@paninid @astro_jcm @rysiek I already run local LLMs and am working on interfacing Audio-to-text ;) This will soon be here. Free. Opensource.
Will not likely be me that manages to put something together - but all the tech is here and omg we are many that need to just get the actual content out of these 8 min+ (needed for monetization) Youtube videos ...
@troed @paninid @astro_jcm @rysiek
Any advice or resources on building local LLMs? I'm working on a personal project of a local LLM and am always looking for ideas.
@faberfedor @paninid @astro_jcm @rysiek Well building if you mean training from scratch is way out of consumer hw league still, but just using one of the LLMs through Oobabooga works fine. I have a 12GB VRAM GPU and have used various GPTQ 13b models.
I run a local chatbot for the family matrix channel that way: https://blog.troed.se/2023/03/19/create-your-own-locally-hosted-family-ai-assistant/
What I'm working on now is which audio2text product to interface this with. For text2audio I already use Tortoise.TTS.
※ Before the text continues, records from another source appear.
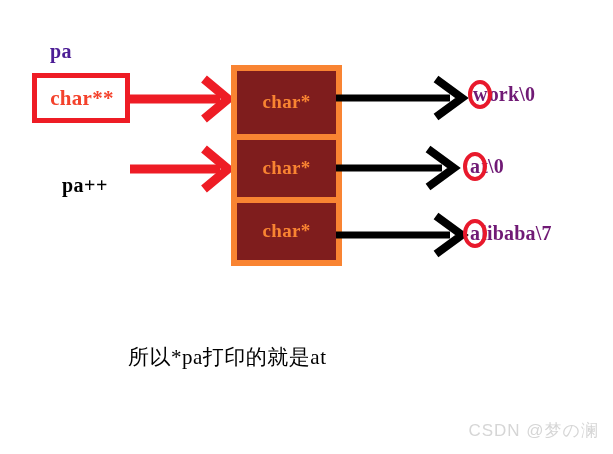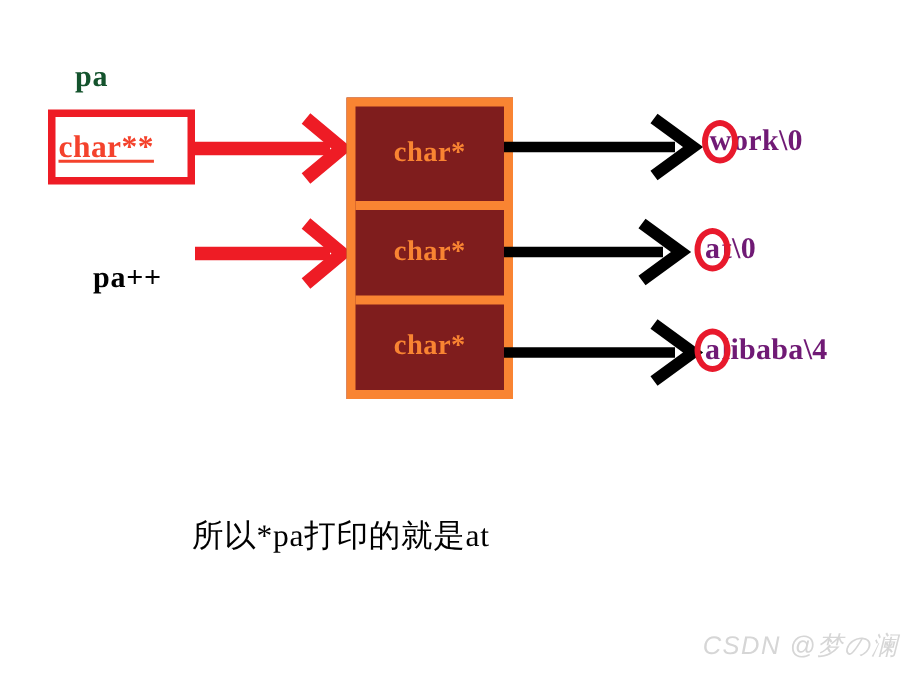"pa" .label-pa { color: #14532d -> #4c1d95 }
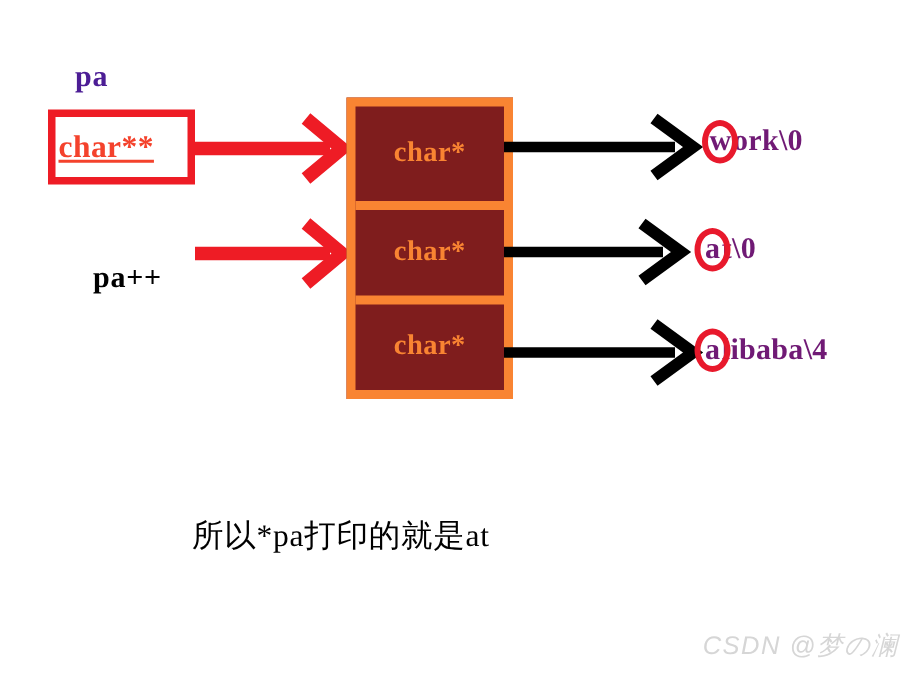"char**" .ptr-box-text { text-align: left -> center; text-decoration: underline -> none }
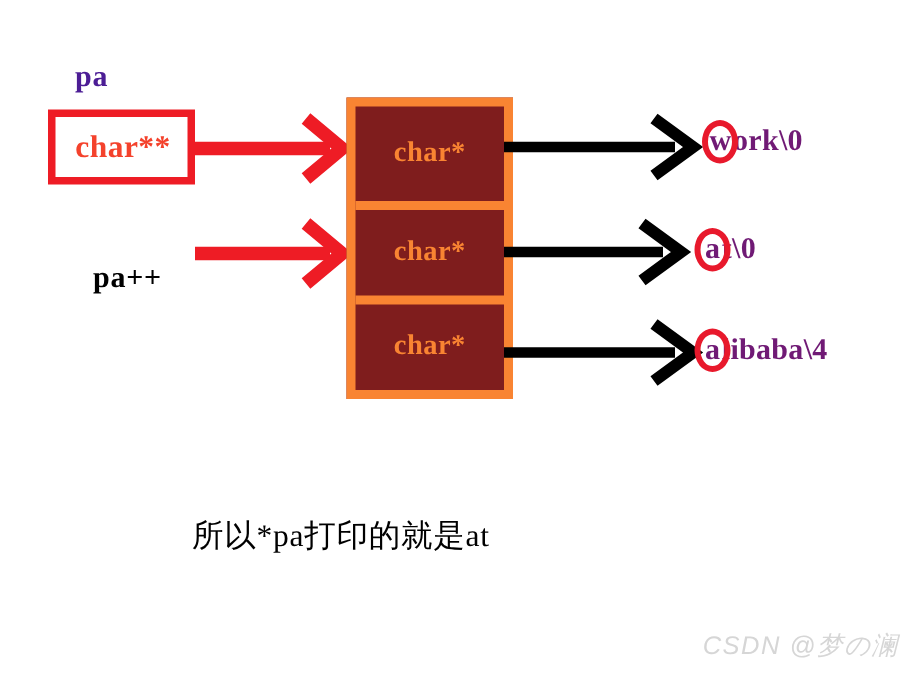"libaba\4" span { text: 4 -> 7 }
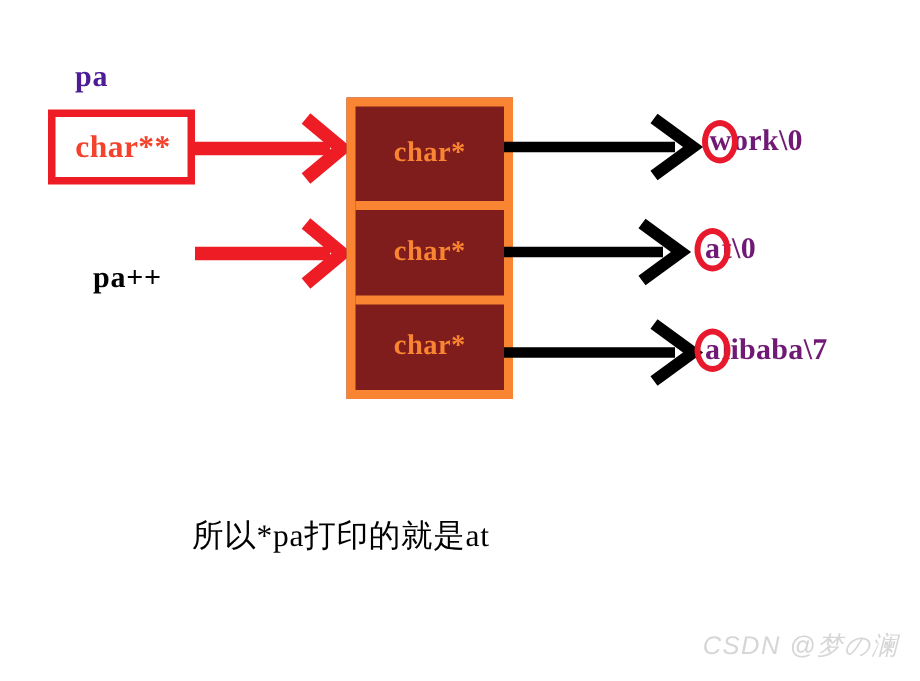"CSDN @梦の澜" .watermark { font-style: italic -> none }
So the thinking here is that when I have the audio2text up I can then pipe that through a model with a large enough context window and simply ask the LLM for a summary. In chat mode, this could then also be probed with detailed questions (keeping the same context).
I've had realtime usecases in mind mostly, but that's not needed here, which means there are probably quite a few audio2text projects to go back to.
> one of the LLMs through Oobabooga
That's a(nother) new one to me.
My idea is to train in the cloud, fine-tune it (locally?) and host it locally. The fine-tuning is going to be more personal data: notes, tweets, emails, etc. How to do updates, OTOH...<shrug>
ATM I'm building an MLOps pipeline just 'cuz. I hadn't thought about an agent UI since my initial goal didn't require a UI.
Thanks for the blog post. It'll give me something to do while my bread bakes. 🙂
Thanks for that. Looks like a decent way to differentiate customers for my freelance business.